Adding source code for more clarity
Problem statement is simple
PartitionFileMapper : it takes input file which has tab separated value V ,
P
It emits (V, -1#P)
ALFileMapper : It takes input file which has tab separated values V, EL
It emits (V, E#-1)
in reducer I want to emit
(V,E#P)
Thanks
Ravikant
On Mon, Jun 29, 2015 at 11:04 AM, Ravikant Dindokar <[email protected]
> wrote:
> By custom key, did you meant some class object ? then no.
>
> I have two map methods each having different file as input. And both map
> methods emit *Longwritable key* type. But As in stdout of container file
> I can see,
>
> key & value separated by ':'
>
> ./container_1435326857837_0036_01_000102/stdout:Reduce:*391*:-1#11
> ./container_1435326857837_0036_01_000102/stdout:Reduce:*391*
> :3278620528725786624:5352454#-1
>
> for key 391 reducer is called twice. , one for value from first map while
> one for value from other map.
>
> In map method I parse the string from input file as Long variable and then
> emit it as LongWritable.
>
> Is there something I am missing when I use multipleInput
> (org.apache.hadoop.mapreduce.lib.input.MultipleInputs)?
>
> Thanks
> Ravikant
>
> On Mon, Jun 29, 2015 at 9:22 AM, Harshit Mathur <[email protected]>
> wrote:
>
>> As per Map Reduce, it is not possible that two different reducers will
>> get same keys.
>> I think you have created some custom key type? If that is the case then
>> there should be some issue with the comparator.
>>
>> On Mon, Jun 29, 2015 at 12:40 AM, Ravikant Dindokar <
>> [email protected]> wrote:
>>
>>> Hi Hadoop user,
>>>
>>> I have two map classes processing two different input files. Both map
>>> functions have same key,value format to emit.
>>>
>>> But Reducer called twice for same key , one for value from first map
>>> while one for value from other map.
>>>
>>> I am printing (key ,value) pairs in reducer :
>>> ./container_1435326857837_0036_01_000102/stdout:Reduce:391:-1#11
>>>
>>> ./container_1435326857837_0036_01_000102/stdout:Reduce:391:3278620528725786624:5352454#-1
>>>
>>> ./container_1435326857837_0036_01_000102/stdout:Reduce:591:3278620528725852160:4194699#-1
>>> ./container_1435326857837_0036_01_000102/stdout:Reduce:591:-1#13
>>> ./container_1435326857837_0036_01_000102/stdout:Reduce:2391:-1#19
>>>
>>> ./container_1435326857837_0036_01_000102/stdout:Reduce:2391:3278620528725917696:5283986#-1
>>>
>>> ./container_1435326857837_0036_01_000102/stdout:Reduce:3291:3278620528725983232:4973087#-1
>>>
>>> both maps emit Longwritable key and Text value.
>>>
>>>
>>> Any idea why this is happening?
>>> Is there any way to get hash values generated by hadoop for keys emitted
>>> by mapper?
>>>
>>> Thanks
>>> Ravikant
>>>
>>
>>
>>
>> --
>> Harshit Mathur
>>
>
>
package in.dream_lab.hadoopPipeline.cc;
import java.io.IOException;
import org.apache.hadoop.io.LongWritable;
import org.apache.hadoop.io.Text;
import org.apache.hadoop.mapreduce.Mapper;
/*
* Job ID : 2
* Job Name : VP_AP_to_PAL
* Job Description: Concatenate partition Id with vertex adjacency list
* Map Input File: VP, EL
* Map Input Format :V_id, [P_id] V_src, [<E_id,V_sink>+]

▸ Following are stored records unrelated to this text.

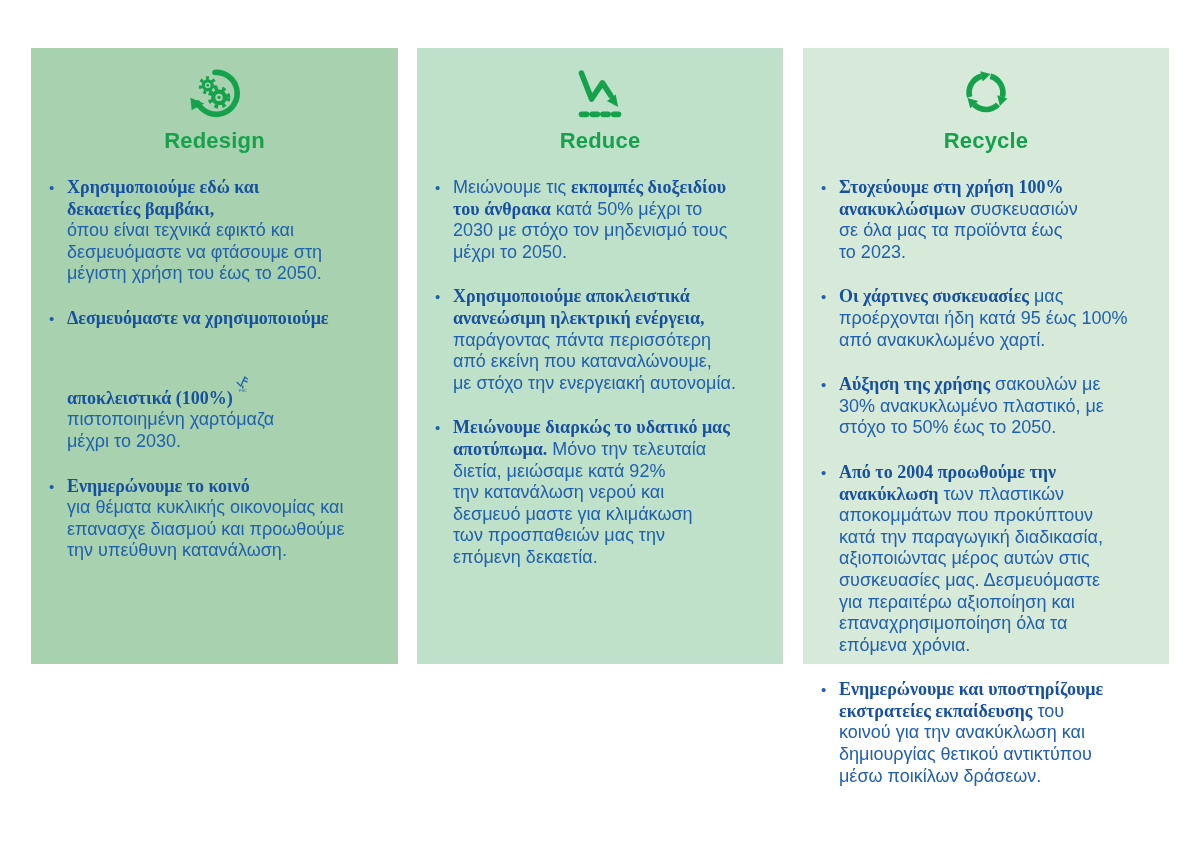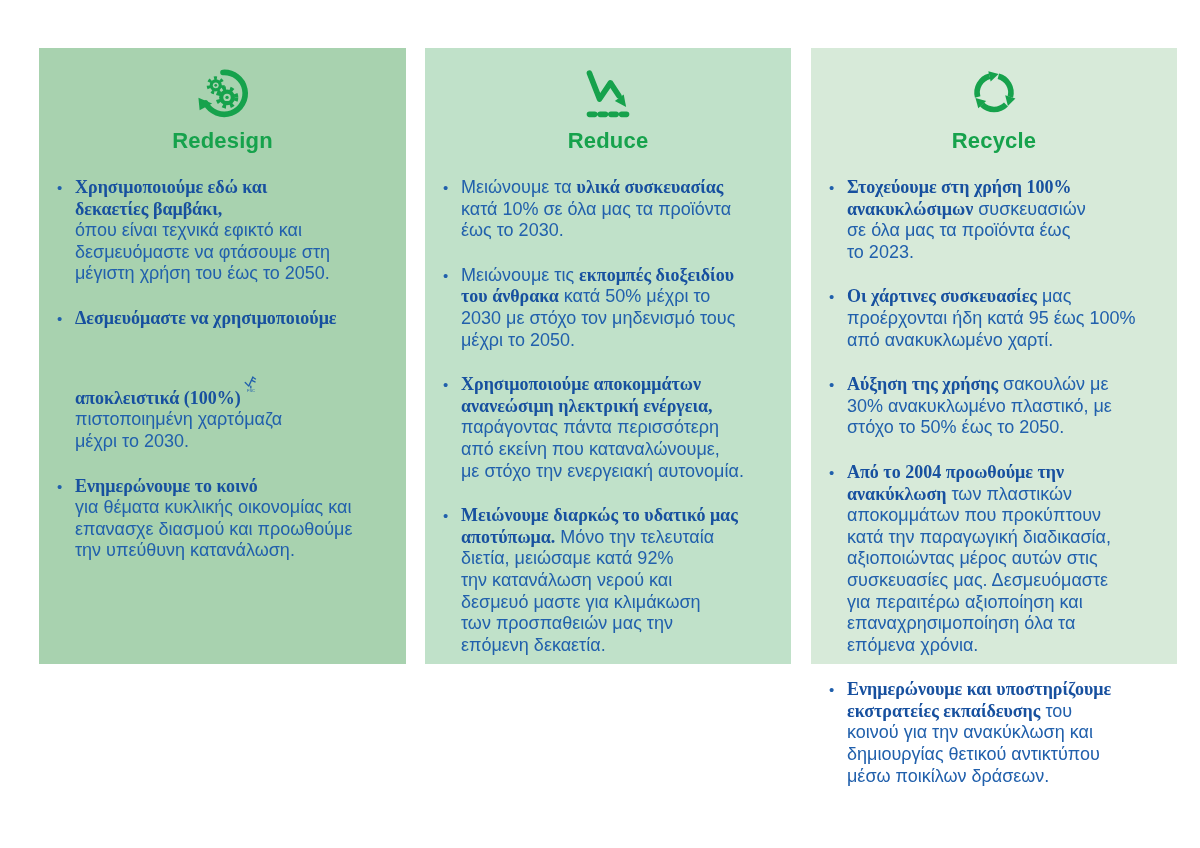--- a/index.html
+++ b/index.html
@@ -13,7 +13,7 @@
     background:var(--page-bg);
     font-family:"Liberation Sans", sans-serif;
   }
-  .card{position:absolute;top:48px;height:616px;margin-left:8px;}
+  .card{position:absolute;top:48px;height:616px;}
   .card-1{left:31px;width:367px;background:var(--c1-bg);}
   .card-2{left:417px;width:366px;background:var(--c2-bg);}
   .card-3{left:803px;width:366px;background:var(--c3-bg);}

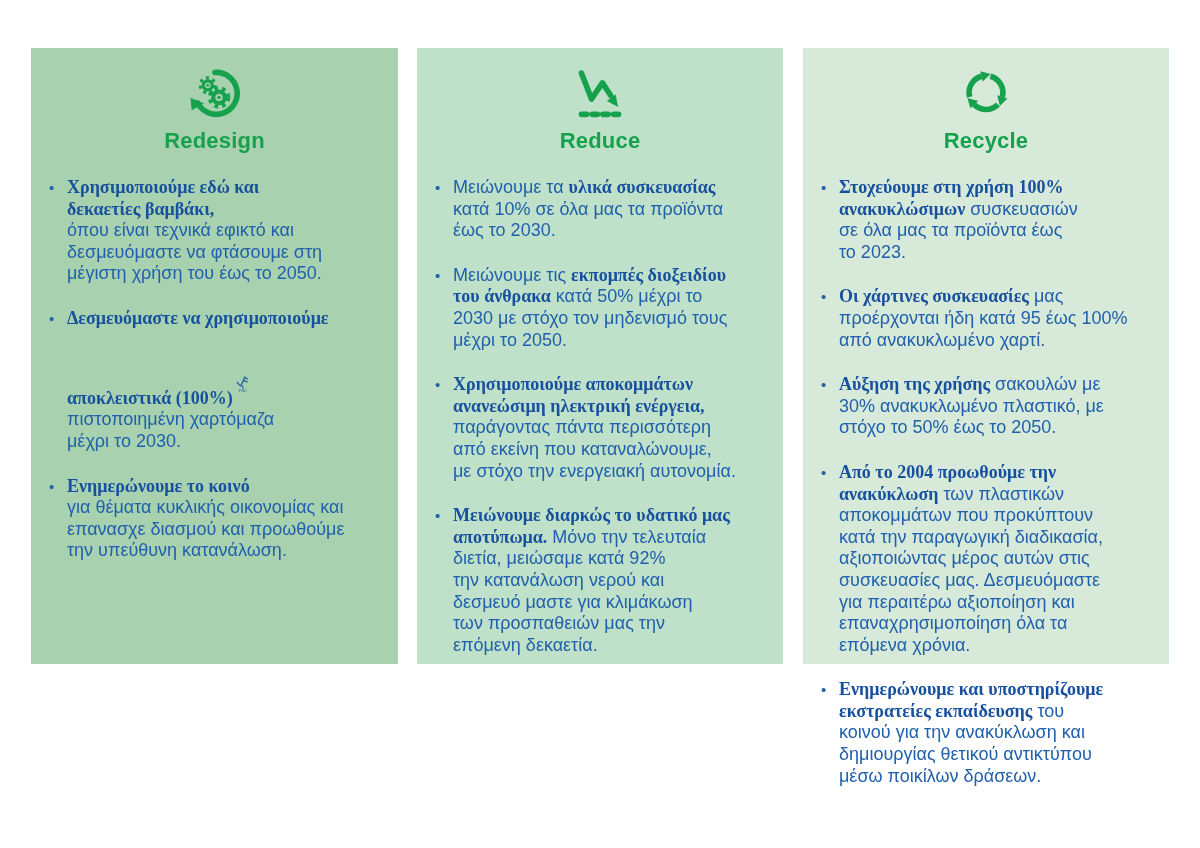--- a/index.html
+++ b/index.html
@@ -107,9 +107,6 @@
     <div class="card-title">Reduce</div>
   </div>
   <ul class="bullets">
-      <li><span class="seg-r">Μειώνουμε τα </span><span class="seg-b">υλικά συσκευασίας</span><span class="seg-r">
-κατά 10% σε όλα μας τα προϊόντα
-έως το 2030.</span></li>
       <li><span class="seg-r">Μειώνουμε τις </span><span class="seg-b">εκπομπές διοξειδίου
 του άνθρακα</span><span class="seg-r"> κατά 50% μέχρι το
 2030 με στόχο τον μηδενισμό τους

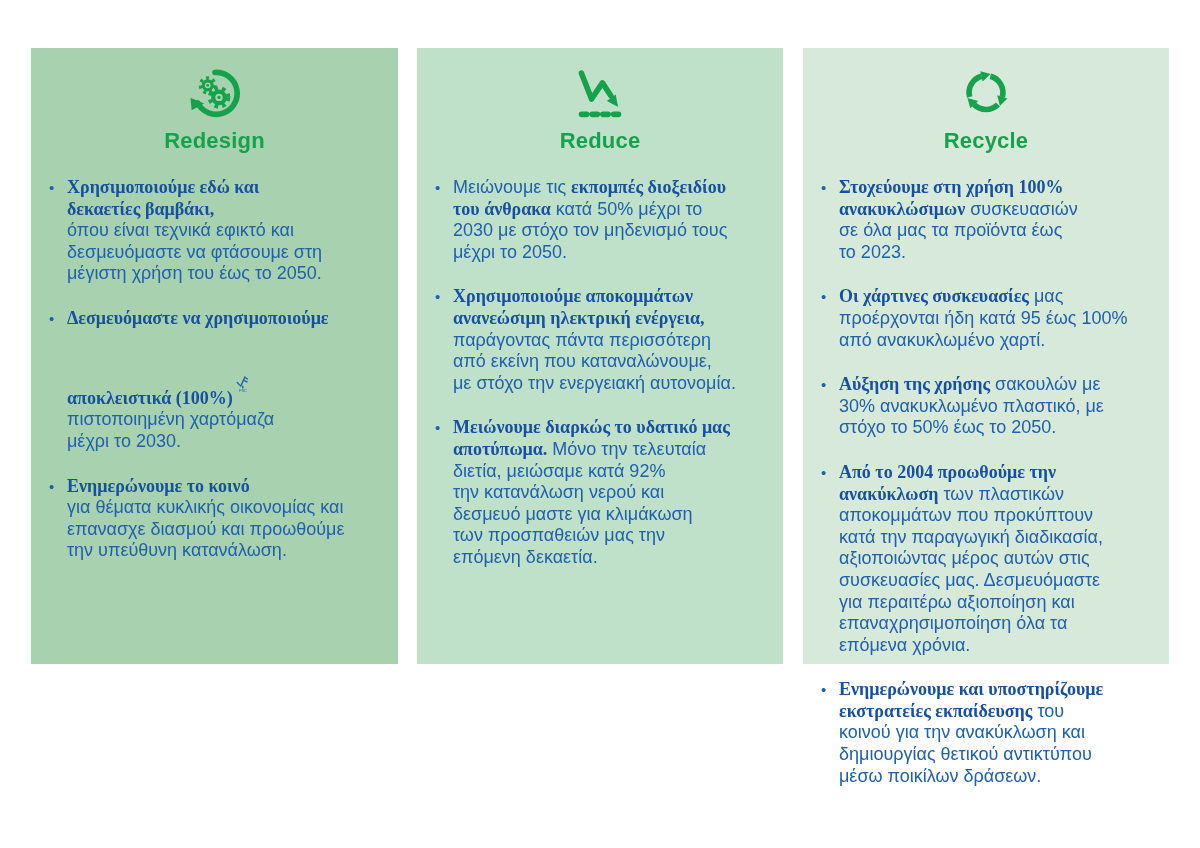--- a/index.html
+++ b/index.html
@@ -111,7 +111,7 @@
 του άνθρακα</span><span class="seg-r"> κατά 50% μέχρι το
 2030 με στόχο τον μηδενισμό τους
 μέχρι το 2050.</span></li>
-      <li><span class="seg-b">Χρησιμοποιούμε αποκομμάτων
+      <li><span class="seg-b">Χρησιμοποιούμε αποκλειστικά
 ανανεώσιμη ηλεκτρική ενέργεια,</span><span class="seg-r">
 παράγοντας πάντα περισσότερη
 από εκείνη που καταναλώνουμε,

* Map Emit :V_id, [-1, P_id] V_src, [V_sink, -1]
* Reducer Emit: V_id, P_id, <E_id, V_sink>+
* Reducer Output File :PAL
* Note :Separator between P_id, <E_id, V_sink>+ is "#"
*
*/
public class ALFileMapper extends Mapper<Object , Text, LongWritable, Text> {
@Override
protected void map(Object key, Text value, Context context)
throws IOException, InterruptedException {
String line=value.toString();
String[] strs = line.trim().split("\\s+");
long vertexId=Long.parseLong(strs[0]);
String mapValue=strs[1]+"#-1";
System.out.println("AL: "+vertexId+ ":"+mapValue);
context.write( new LongWritable(vertexId),new Text(mapValue));
}
}package in.dream_lab.hadoopPipeline.cc;
import java.io.IOException;
import org.apache.hadoop.io.LongWritable;
import org.apache.hadoop.io.Text;
import org.apache.hadoop.mapreduce.Mapper;
/*
* Job ID : 2
* Job Name : VP_AP_to_PAL
* Job Description: Concatenate partition Id with vertex adjacency list
* Map Input File: VP, EL
* Map Input Format :V_id, [P_id] V_src, [<E_id,V_sink>+]

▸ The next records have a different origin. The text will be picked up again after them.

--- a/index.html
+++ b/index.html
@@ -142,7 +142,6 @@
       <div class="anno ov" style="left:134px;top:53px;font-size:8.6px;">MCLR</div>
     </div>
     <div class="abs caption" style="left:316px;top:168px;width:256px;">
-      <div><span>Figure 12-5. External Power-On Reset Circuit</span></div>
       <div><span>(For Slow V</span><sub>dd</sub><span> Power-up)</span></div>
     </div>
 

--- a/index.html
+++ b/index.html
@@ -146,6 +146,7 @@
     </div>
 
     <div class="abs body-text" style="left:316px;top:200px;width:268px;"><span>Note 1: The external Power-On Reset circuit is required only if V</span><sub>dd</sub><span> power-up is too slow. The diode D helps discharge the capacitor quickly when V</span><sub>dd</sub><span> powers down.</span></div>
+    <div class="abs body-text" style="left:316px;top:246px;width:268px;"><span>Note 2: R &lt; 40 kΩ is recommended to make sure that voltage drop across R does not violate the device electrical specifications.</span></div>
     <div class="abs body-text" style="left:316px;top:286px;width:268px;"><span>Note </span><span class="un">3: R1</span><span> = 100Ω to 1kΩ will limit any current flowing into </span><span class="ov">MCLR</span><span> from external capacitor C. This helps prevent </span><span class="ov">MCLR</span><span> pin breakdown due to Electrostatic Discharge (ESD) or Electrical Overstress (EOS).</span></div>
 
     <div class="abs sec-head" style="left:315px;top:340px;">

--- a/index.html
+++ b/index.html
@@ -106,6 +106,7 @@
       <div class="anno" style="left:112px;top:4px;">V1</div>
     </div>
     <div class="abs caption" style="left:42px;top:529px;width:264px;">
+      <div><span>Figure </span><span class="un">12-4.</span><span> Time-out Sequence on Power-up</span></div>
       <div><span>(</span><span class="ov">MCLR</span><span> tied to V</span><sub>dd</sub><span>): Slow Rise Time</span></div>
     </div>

* Map Emit :V_id, [-1, P_id] V_src, [V_sink, -1]
* Reducer Emit: V_id, P_id, <E_id, V_sink>+
* Reducer Output File :PAL
* Note :Separator between P_id, <E_id, V_sink>+ is "#"
*
*/
public class PartitionFileMapper extends Mapper<Object , Text, LongWritable, Text> {
@Override
protected void map(Object key, Text value, Context context)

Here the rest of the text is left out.